◆ What is being asked:
The output has to be the full set of records, reproduced exactly, minus any picture.

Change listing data

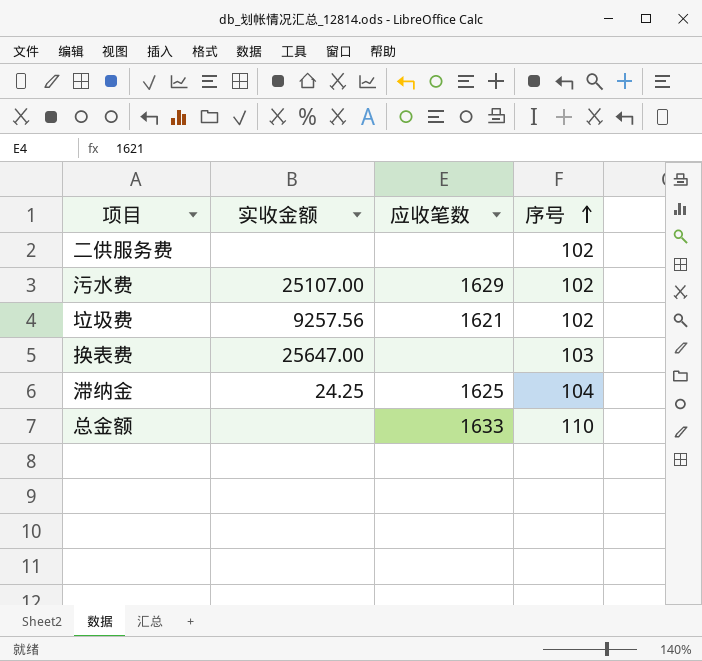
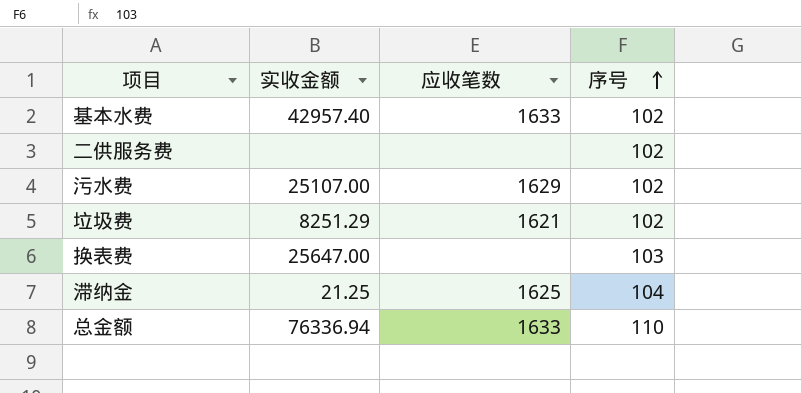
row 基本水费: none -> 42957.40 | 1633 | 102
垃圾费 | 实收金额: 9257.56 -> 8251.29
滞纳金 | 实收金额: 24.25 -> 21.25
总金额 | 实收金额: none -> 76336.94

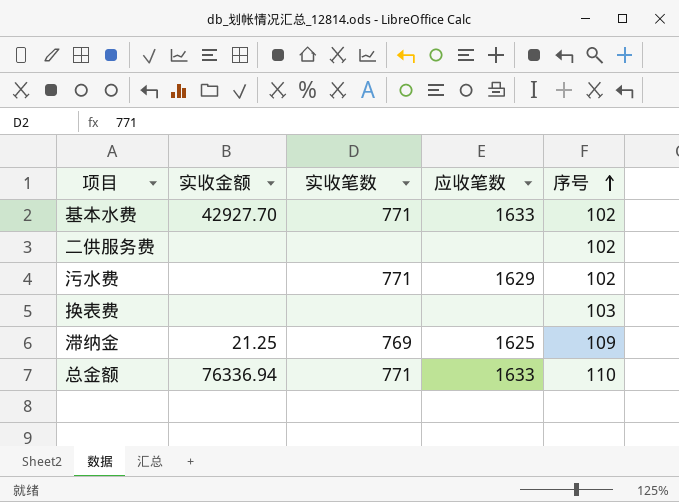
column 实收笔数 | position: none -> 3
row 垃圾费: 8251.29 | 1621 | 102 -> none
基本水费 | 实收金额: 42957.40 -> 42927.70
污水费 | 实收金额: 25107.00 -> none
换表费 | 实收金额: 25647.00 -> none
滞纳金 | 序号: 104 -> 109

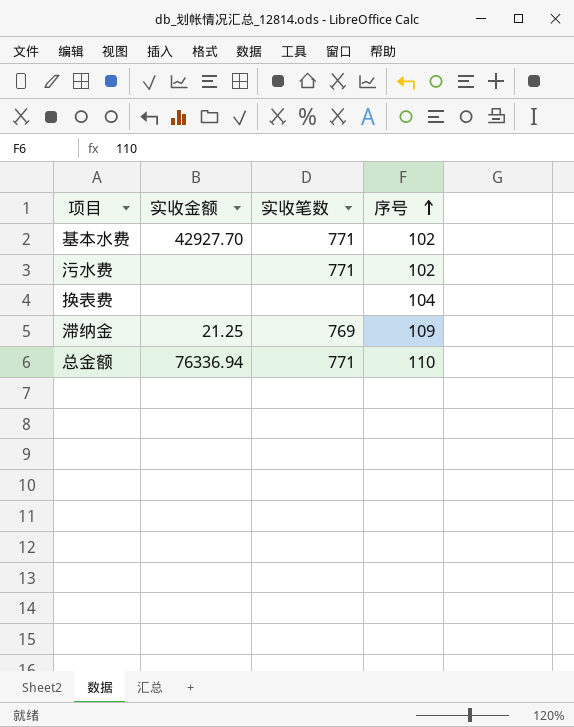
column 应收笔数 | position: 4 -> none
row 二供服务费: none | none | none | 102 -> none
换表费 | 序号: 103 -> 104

◆ Response:
row 基本水费: none -> 42957.40 | 1633 | 102
垃圾费 | 实收金额: 9257.56 -> 8251.29
滞纳金 | 实收金额: 24.25 -> 21.25
总金额 | 实收金额: none -> 76336.94

column 实收笔数 | position: none -> 3
row 垃圾费: 8251.29 | 1621 | 102 -> none
基本水费 | 实收金额: 42957.40 -> 42927.70
污水费 | 实收金额: 25107.00 -> none
换表费 | 实收金额: 25647.00 -> none
滞纳金 | 序号: 104 -> 109

column 应收笔数 | position: 4 -> none
row 二供服务费: none | none | none | 102 -> none
换表费 | 序号: 103 -> 104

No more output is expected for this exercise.